For more information on using Bioconductor, please see their website at https://
bioconductor.org. The following code will install Bioconductor,
r Rpackage("ctgGEM") and the following CRAN packages and their
dependencies: r CRANpkg(c("ggm", "ggplot2", "igraph", "irlba", "maptpx", "VGAM"))
if (!requireNamespace("BiocManager", quietly = TRUE))

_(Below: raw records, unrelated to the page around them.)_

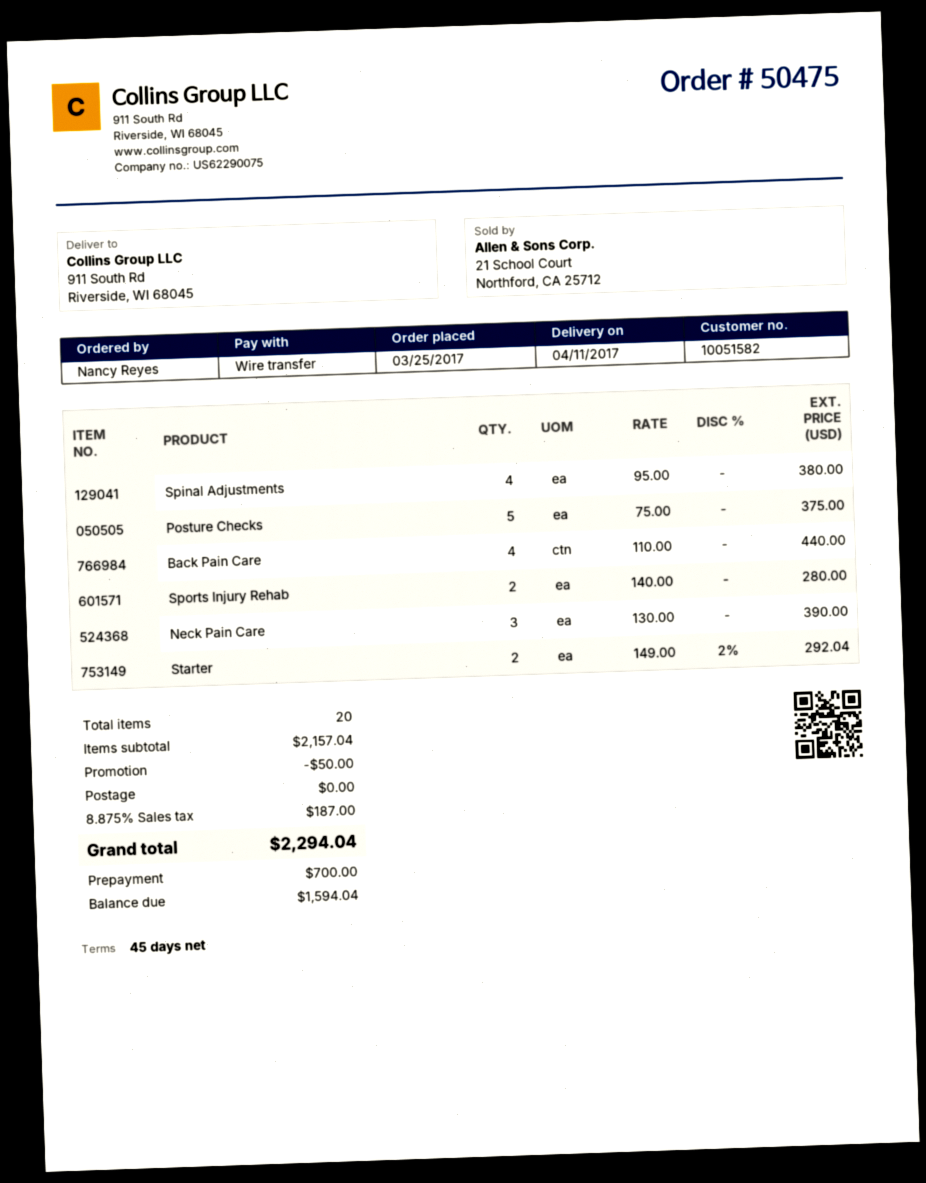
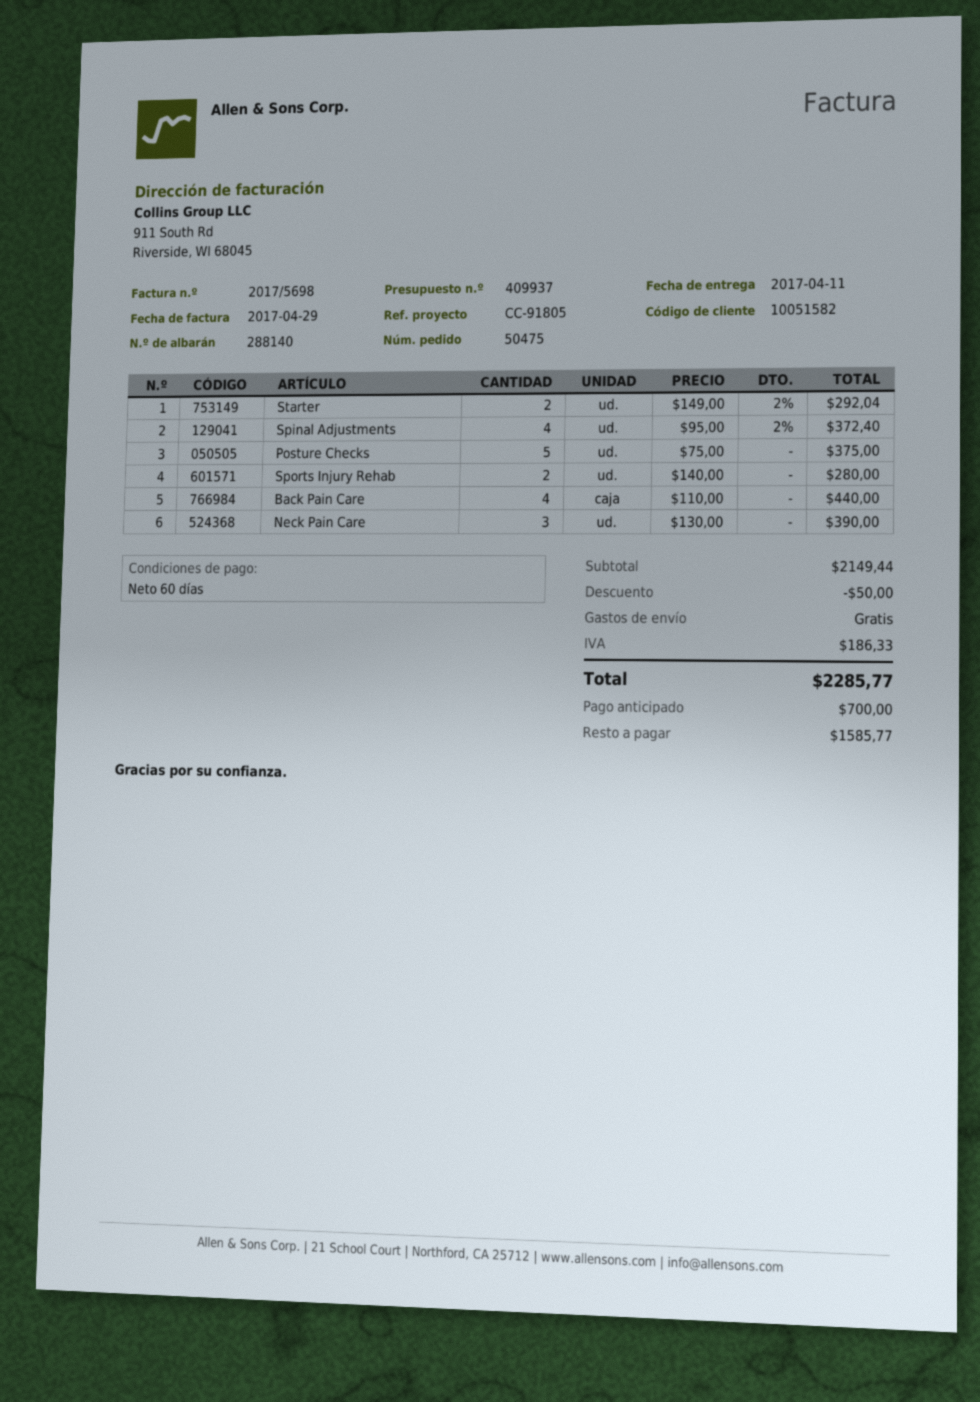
payment terms: 45 days -> 60 days
Spinal Adjustments: 4 x 95.00 = 380.00 -> 4 x 95.00 - 2% = 372.40
subtotal: 2157.04 -> 2149.44
tax: 187.00 -> 186.33
total: 2294.04 -> 2285.77
balance: 1594.04 -> 1585.77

install.packages("BiocManager")
BiocManager::install("ctgGEM")
After installing, attach the r Rpackage("ctgGEM") package with the following
command:
library(ctgGEM)
Preparing a ctgGEMset object
The r Rpackage("ctgGEM") workflow is based around a single data class,
ctgGEMset, that extends the r Biocpkg("Biobase") SummarizedExperiment
class, which provides a common interface familiar to those who have analyzed
microarray experiments with Bioconductor. The ctgGEMset class requires the
following three inputs:
-
exprsData, a numeric matrix of expression values, where rows are genes,
and columns are cells/samples
-
phenoData, a data frame, where rows are cells/samples, and columns are
cell/sample attributes (cell type, culture condition, day captured, etc.)
-
featureData, a data frame, where rows are features (e.g. genes), and
columns are gene attributes (gene identifiers, gc content, etc.)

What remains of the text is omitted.